Exercise instructions = If a line in the entries contains the word "Level", list it.
Records to use START
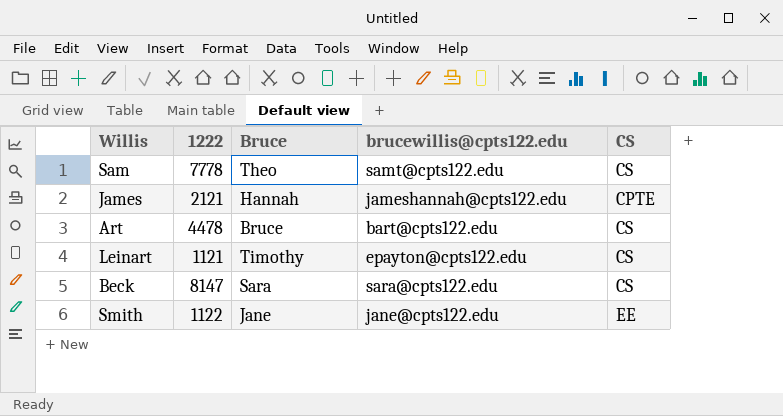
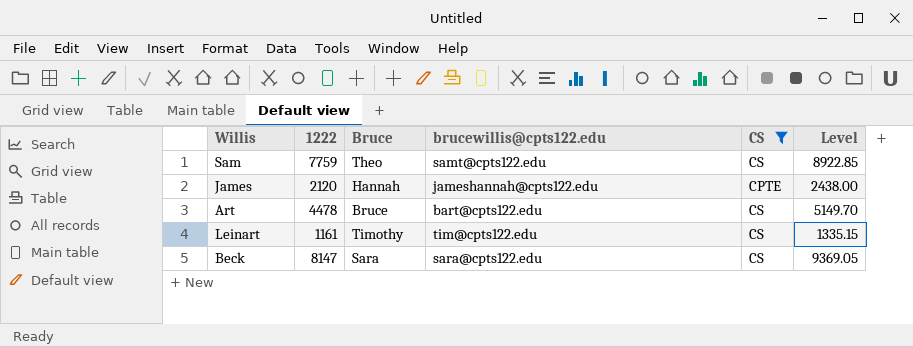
filter: none -> CS != EE
column Level | formula: none -> [1222] * 1.15
Sam | 1222: 7778 -> 7759
James | 1222: 2121 -> 2120
Leinart | 1222: 1121 -> 1161
Leinart | brucewillis@cpts122.edu: epayton@cpts122.edu -> tim@cpts122.edu

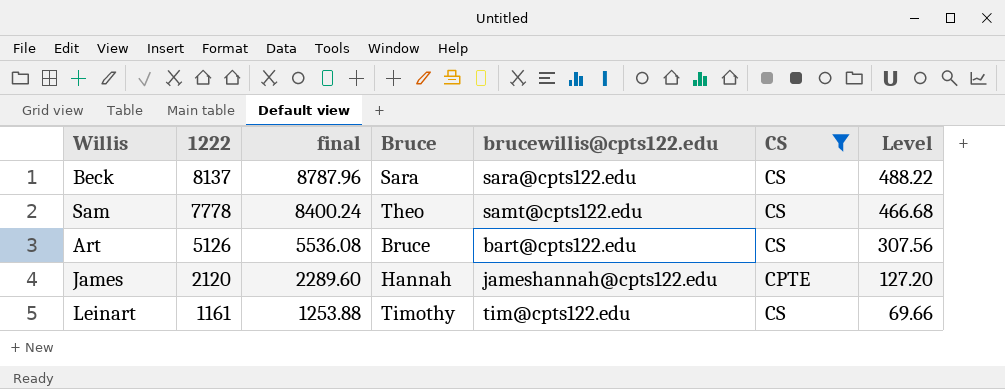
row order: none -> 1222 descending
column final | formula: none -> [1222] * 1.08
column Level | formula: [1222] * 1.15 -> [1222] * 0.06
Beck | 1222: 8147 -> 8137
Sam | 1222: 7759 -> 7778
Art | 1222: 4478 -> 5126

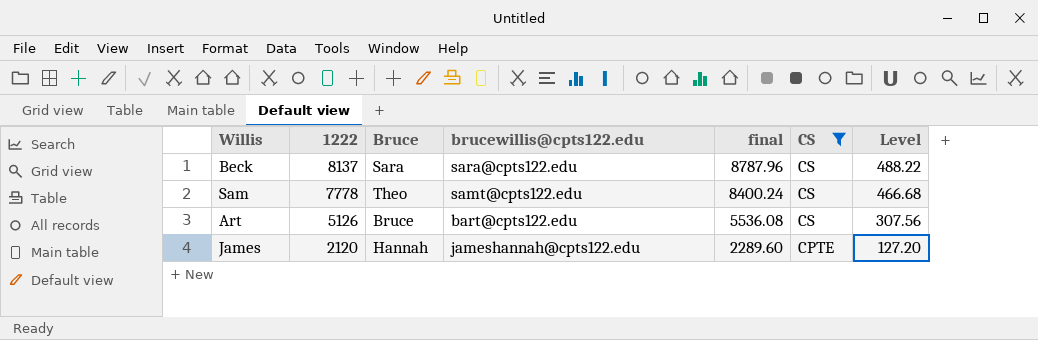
column final | position: 3 -> 5
row Leinart: 1161 | 1253.88 | Timothy | tim@cpts122.edu | CS | 69.66 -> none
Records to use END
Reply to the task =
column Level | formula: none -> [1222] * 1.15
column Level | formula: [1222] * 1.15 -> [1222] * 0.06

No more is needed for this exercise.